*WHAT YOU WILL DO:* Reproduce the records below exactly; no pictures.

*Content revision data:*
■ ■ ■ ■ ■
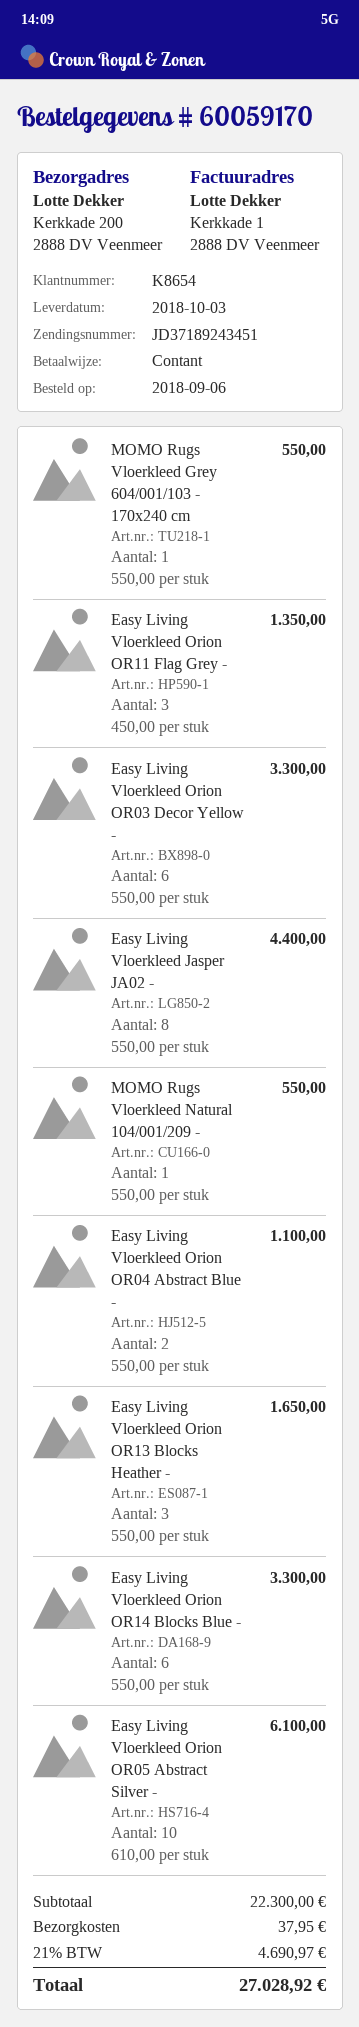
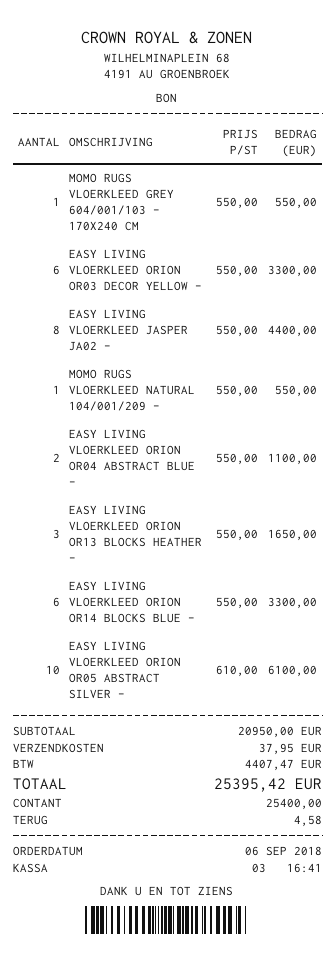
Easy Living Vloerkleed Orion OR11 Flag Grey -: 3 x 450.00 = 1350.00 -> none
subtotal: 22300.00 -> 20950.00
tax: 4690.97 -> 4407.47
total: 27028.92 -> 25395.42

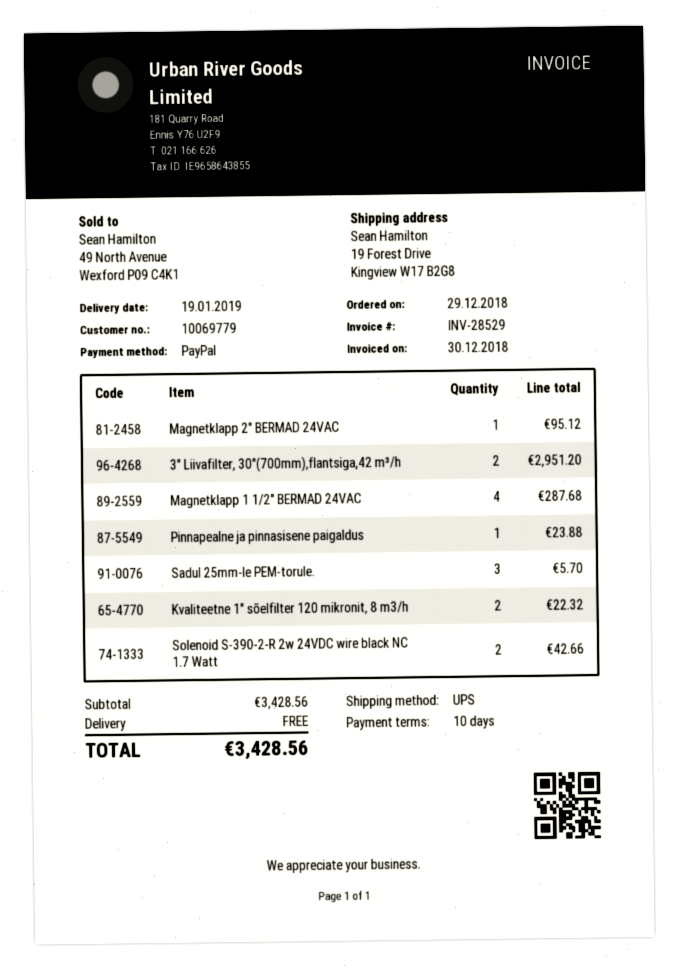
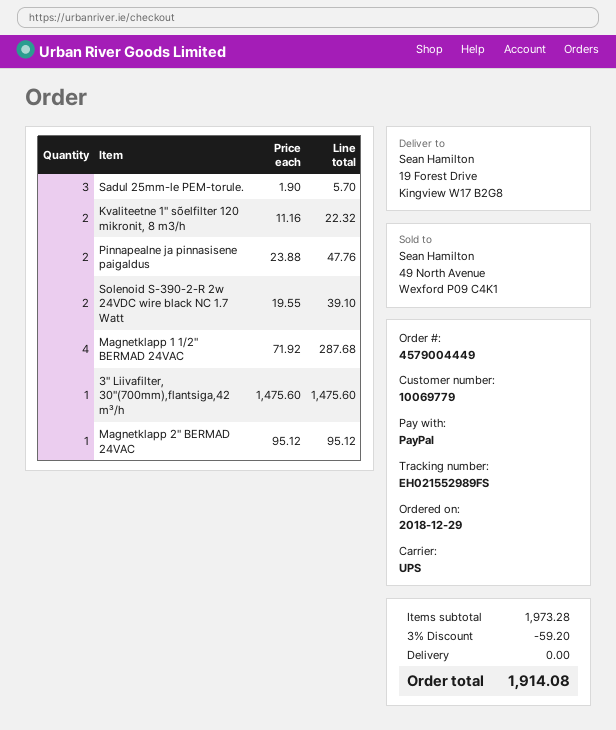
3" Liivafilter, 30"(700mm),flantsiga,42 m³/h: 2 for 2951.20 -> 1 for 1475.60
Pinnapealne ja pinnasisene paigaldus: 1 for 23.88 -> 2 for 47.76
Solenoid S-390-2-R 2w 24VDC wire black NC 1.7 Watt: 2 for 42.66 -> 2 for 39.10
subtotal: 3428.56 -> 1973.28
discount: none -> 3% = 59.20
total: 3428.56 -> 1914.08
■ ■ ■ ■ ■
*FINAL ANSWER:*
Easy Living Vloerkleed Orion OR11 Flag Grey -: 3 x 450.00 = 1350.00 -> none
subtotal: 22300.00 -> 20950.00
tax: 4690.97 -> 4407.47
total: 27028.92 -> 25395.42

3" Liivafilter, 30"(700mm),flantsiga,42 m³/h: 2 for 2951.20 -> 1 for 1475.60
Pinnapealne ja pinnasisene paigaldus: 1 for 23.88 -> 2 for 47.76
Solenoid S-390-2-R 2w 24VDC wire black NC 1.7 Watt: 2 for 42.66 -> 2 for 39.10
subtotal: 3428.56 -> 1973.28
discount: none -> 3% = 59.20
total: 3428.56 -> 1914.08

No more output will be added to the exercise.